Daniel Rademeyer State of Missouri v. Michael R. Farris

284 F.3d 833, 2002 U.S. App. LEXIS 3878, 2002 WL 386402
CourtCourt of Appeals for the Eighth Circuit
DecidedMarch 13, 2002
Docket01-2377, 01-2456
StatusPublished
Cited by13 cases

This text of 284 F.3d 833 (Daniel Rademeyer State of Missouri v. Michael R. Farris) is published on Counsel Stack Legal Research, covering Court of Appeals for the Eighth Circuit primary law. Counsel Stack provides free access to over 12 million legal documents including statutes, case law, regulations, and constitutions.

Bluebook
Daniel Rademeyer State of Missouri v. Michael R. Farris, 284 F.3d 833, 2002 U.S. App. LEXIS 3878, 2002 WL 386402 (8th Cir. 2002).

Opinion

MORRIS SHEPPARD ARNOLD, Circuit Judge.

Daniel Rademeyer was a shareholder in MRF, Inc., a medical technology company in which Michael Farris owned a majority of the stock. After Mr. Farris purchased all the shares of the minority shareholders and sold MRF, Mr. Rademeyer sued him claiming fraud and breach of fiduciary duty. Mr. Rademeyer alleged that Mr. Farris had concealed the true value of MRF and had failed to disclose that, at the time of buy-back negotiations with the minority shareholders, he had received an offer from LaserSight to sell MRF for a higher price per share than the price that he offered (and ultimately paid) the minority shareholders for their shares. Shortly after purchasing the minority shareholders’ interests, Mr. Farris sold MRF to LaserSight at a higher price per share than he had paid to the shareholders.

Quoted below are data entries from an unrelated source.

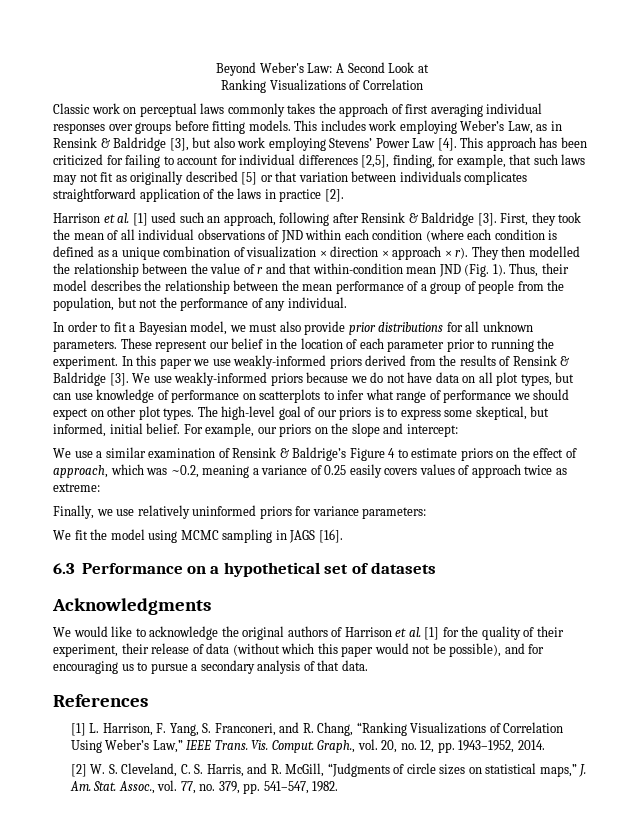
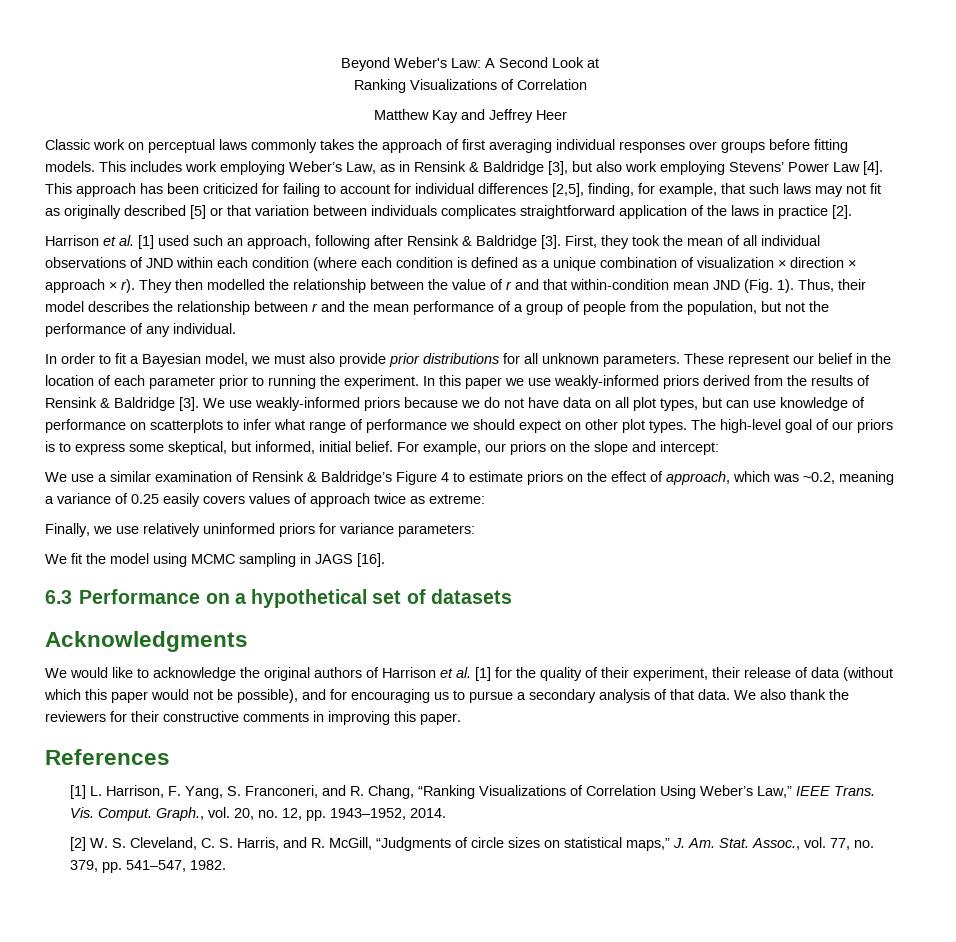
+ Matthew Kay and Jeffrey Heer
- Thus, their model describes the relationship between the mean performance of a group of people from the population, but not the performance of any individual.
+ Thus, their model describes the relationship between r and the mean performance of a group of people from the population, but not the performance of any individual.
- We use a similar examination of Rensink & Baldrige’s Figure 4 to estimate priors on the effect of approach, which was ~0.2, meaning a variance of 0.25 easily covers values of approach twice as extreme:
+ We use a similar examination of Rensink & Baldridge’s Figure 4 to estimate priors on the effect of approach, which was ~0.2, meaning a variance of 0.25 easily covers values of approach twice as extreme:
+ We also thank the reviewers for their constructive comments in improving this paper.

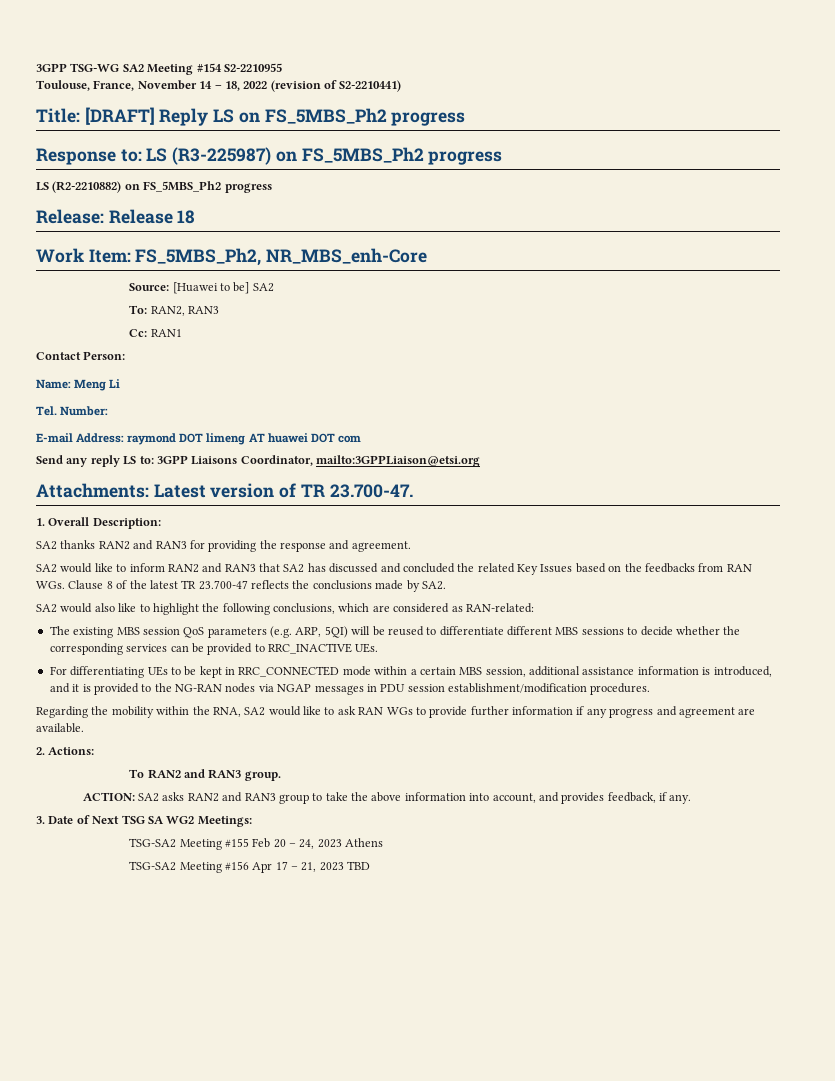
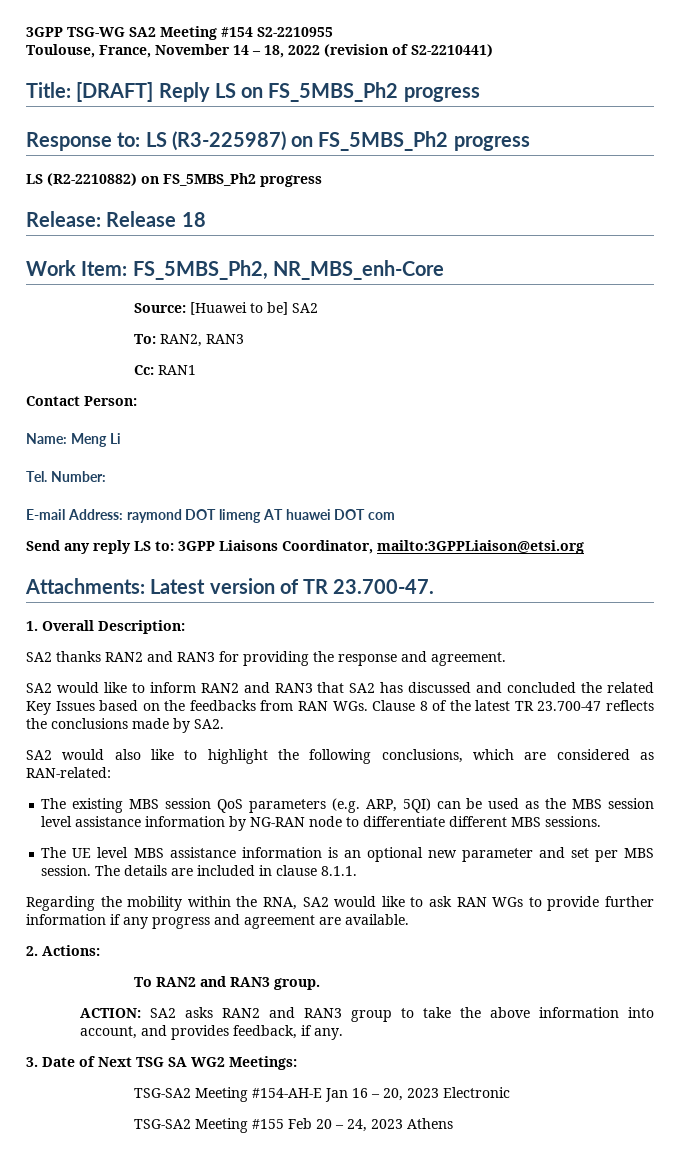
- The existing MBS session QoS parameters (e.g. ARP, 5QI) will be reused to differentiate different MBS sessions to decide whether the corresponding services can be provided to RRC_INACTIVE UEs.
- For differentiating UEs to be kept in RRC_CONNECTED mode within a certain MBS session, additional assistance information is introduced, and it is provided to the NG-RAN nodes via NGAP messages in PDU session establishment/modification procedures.
+ The existing MBS session QoS parameters (e.g. ARP, 5QI) can be used as the MBS session level assistance information by NG-RAN node to differentiate different MBS sessions.
+ The UE level MBS assistance information is an optional new parameter and set per MBS session. The details are included in clause 8.1.1.
+ TSG-SA2 Meeting #154-AH-E Jan 16 – 20, 2023 Electronic
- TSG-SA2 Meeting #156 Apr 17 – 21, 2023 TBD

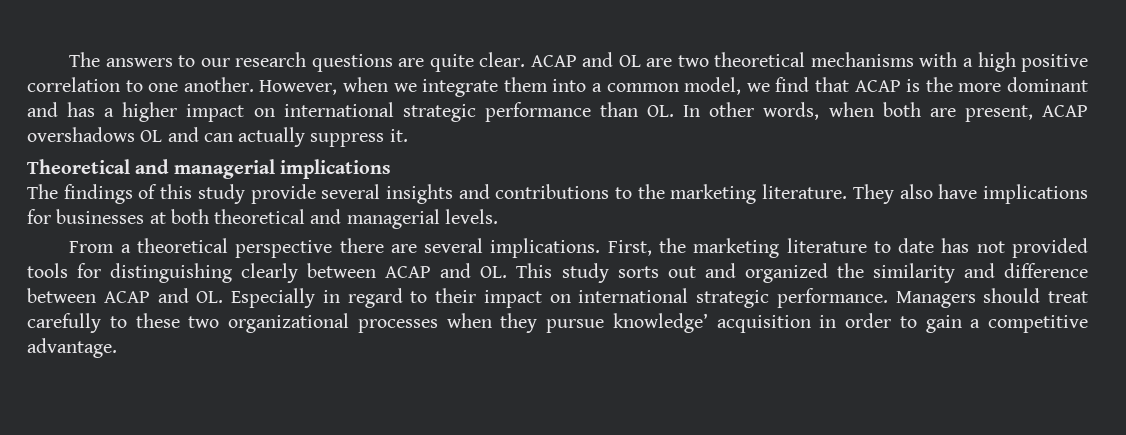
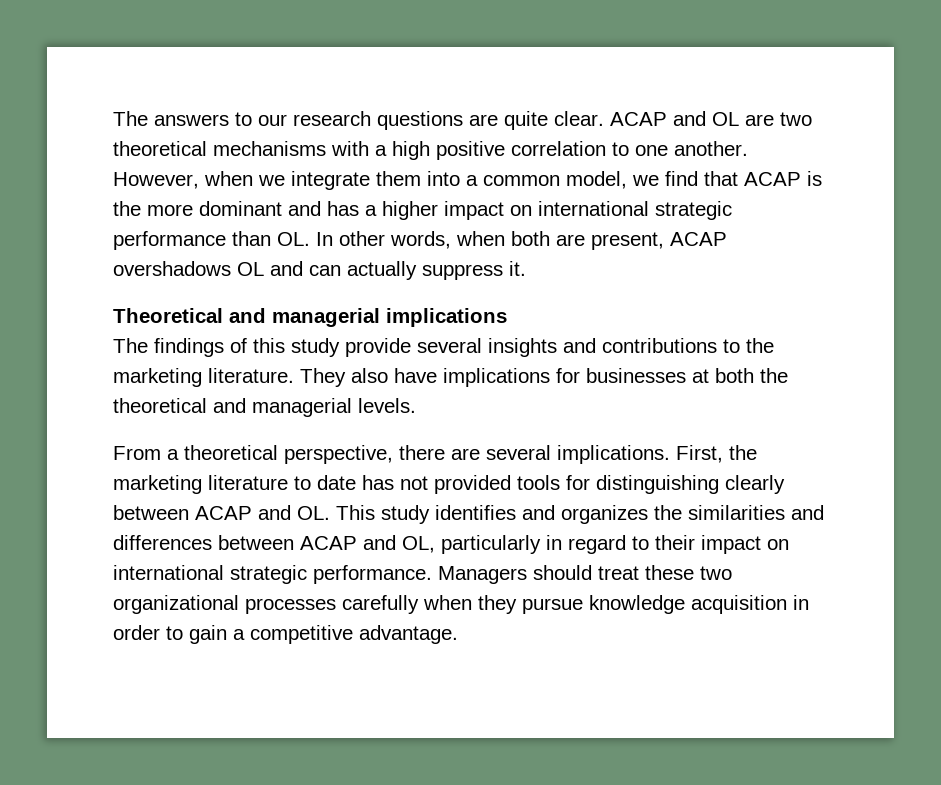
- They also have implications for businesses at both theoretical and managerial levels.
+ They also have implications for businesses at both the theoretical and managerial levels.
- From a theoretical perspective there are several implications.
+ From a theoretical perspective, there are several implications.
- First, the marketing literature to date has not provided tools for distinguishing clearly between ACAP and OL. This study sorts out and organized the similarity and difference between ACAP and OL. Especially in regard to their impact on international strategic performance.
+ First, the marketing literature to date has not provided tools for distinguishing clearly between ACAP and OL. This study identifies and organizes the similarities and differences between ACAP and OL, particularly in regard to their impact on international strategic performance.
- Managers should treat carefully to these two organizational processes when they pursue knowledge’ acquisition in order to gain a competitive advantage.
+ Managers should treat these two organizational processes carefully when they pursue knowledge acquisition in order to gain a competitive advantage.

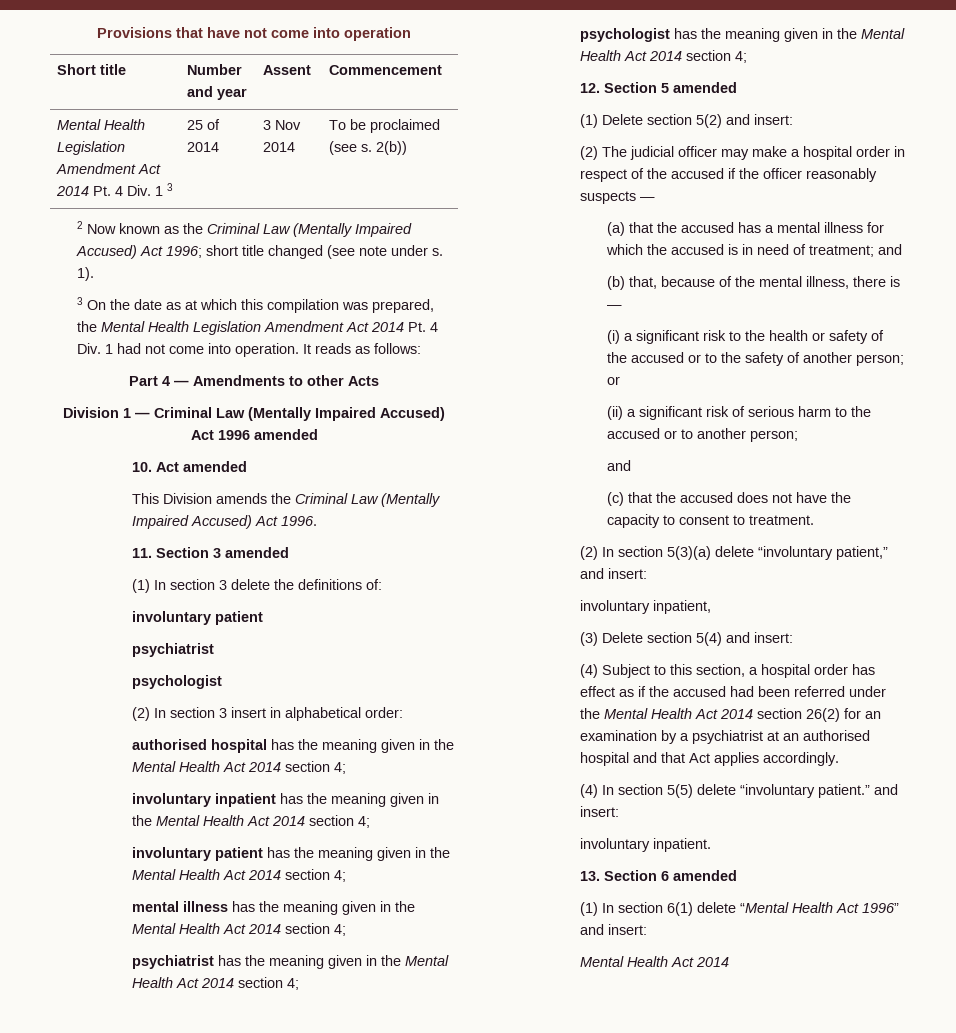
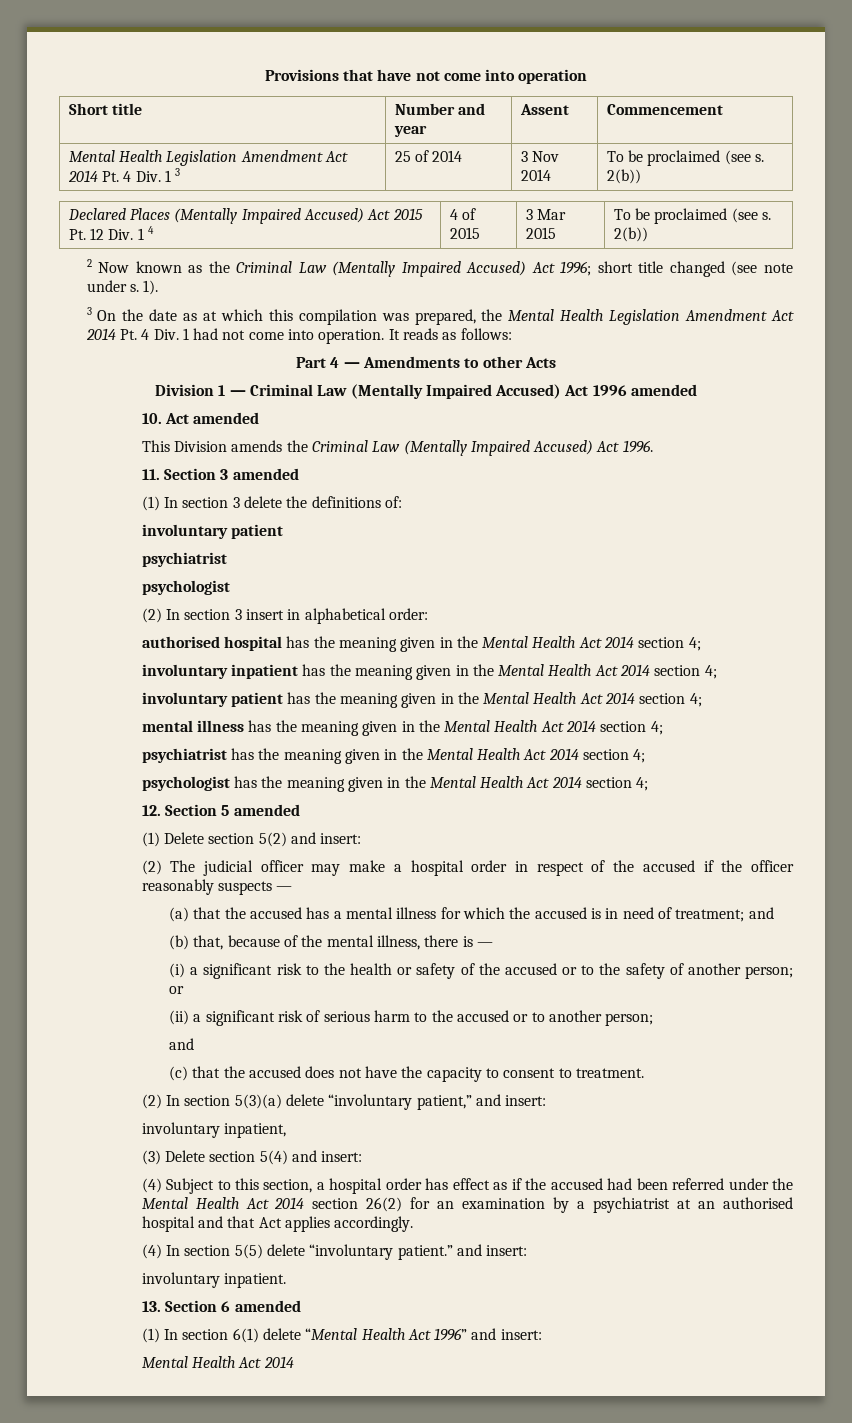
+ Declared Places (Mentally Impaired Accused) Act 2015 Pt. 12 Div. 1 4 | 4 of 2015 | 3 Mar 2015 | To be proclaimed (see s. 2(b))

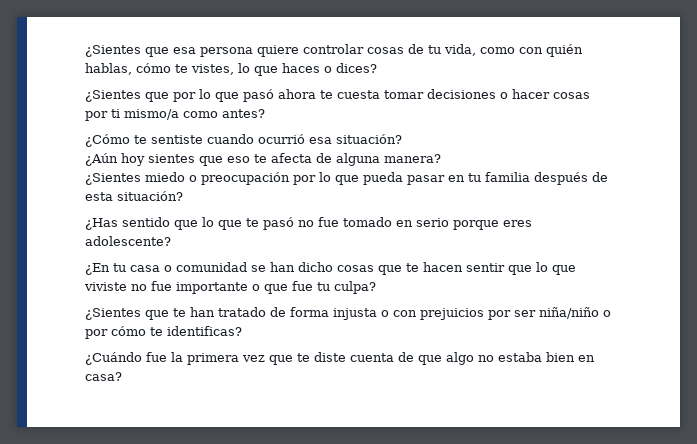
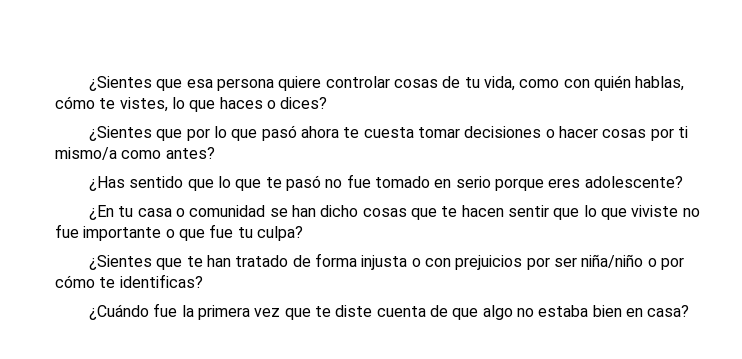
- ¿Cómo te sentiste cuando ocurrió esa situación?
- ¿Aún hoy sientes que eso te afecta de alguna manera?
- ¿Sientes miedo o preocupación por lo que pueda pasar en tu familia después de esta situación?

The district court, noting that the Missouri statute of limitations on claims for common-law fraud and breach of fiduciary duty is five years, held the claims time barred and granted Mr. Farris’s motion for summary judgment. See Rademeyer v. Farris, 145 F.Supp.2d 1096, 1102, 1106-07 (E.D.Mo.2001). We reverse in part and affirm in part.

I.

We review grants of summary judgment de novo, applying the same standards as the district court. Dulany v. Carnahan, 132 F.3d 1234, 1237 (8th Cir.1997). “Summary judgment is appropriate when the evidence, viewed in a light most favorable to the non-moving party, demonstrates that there is no genuine issue of material fact, and that the moving party is entitled to judgment as a matter of law.” Clark v. Kellogg Co., 205 F.3d 1079, 1082 (8th Cir.2000); see Fed.R.Civ.P. 56(c). A federal district court sitting in diversity is required to apply the law of the state in which it is located when ruling on matters of limitations. Nettles v. American Telephone & Telegraph Co., 55 F.3d 1358, 1362 (8th Cir.1995). Missouri is the forum state for this diversity action.

II.

We consider the fraud claim first. In Missouri, the limitations period applied to most common-law tort claims is found in the various subsections of Mo. Rev.Stat. § 516.120, which requires that a suit for fraud be brought within five years of the accrual of the cause of action, see Mo.Rev.Stat. § 516.120(5). A fraud claim is “deemed not to have accrued until the discovery by the aggrieved party,” id., and Missouri courts have held that “discovery” under this section ordinarily occurs when the plaintiff actually discovers “or in the exercise of due diligence, should have discovered the fraud,” Burr v. Nat’l Life and Accident Ins. Co., 667 S.W.2d 5, 7 (Mo.Ct.App.1984). Nevertheless, if a fiduciary relationship existed between the plaintiff and the defendant, the cause of action does not accrue until the plaintiffs “actual discovery” of the fraud. Community Title Co. v. U.S. Title Guar. Co., 965 S.W.2d 245, 252 (Mo.Ct.App.1998) (emphasis in original). The district court held that this latter standard did not apply here because Mr. Farris owed no fiduciary duty to Mr. Ra-demeyer after the date that Mr. Farris bought out the minority shareholders. The court held, moreover, that because Mr. Rademeyer did not exercise due diligence to discover the alleged fraud, his claims were time barred. We disagree with the district court.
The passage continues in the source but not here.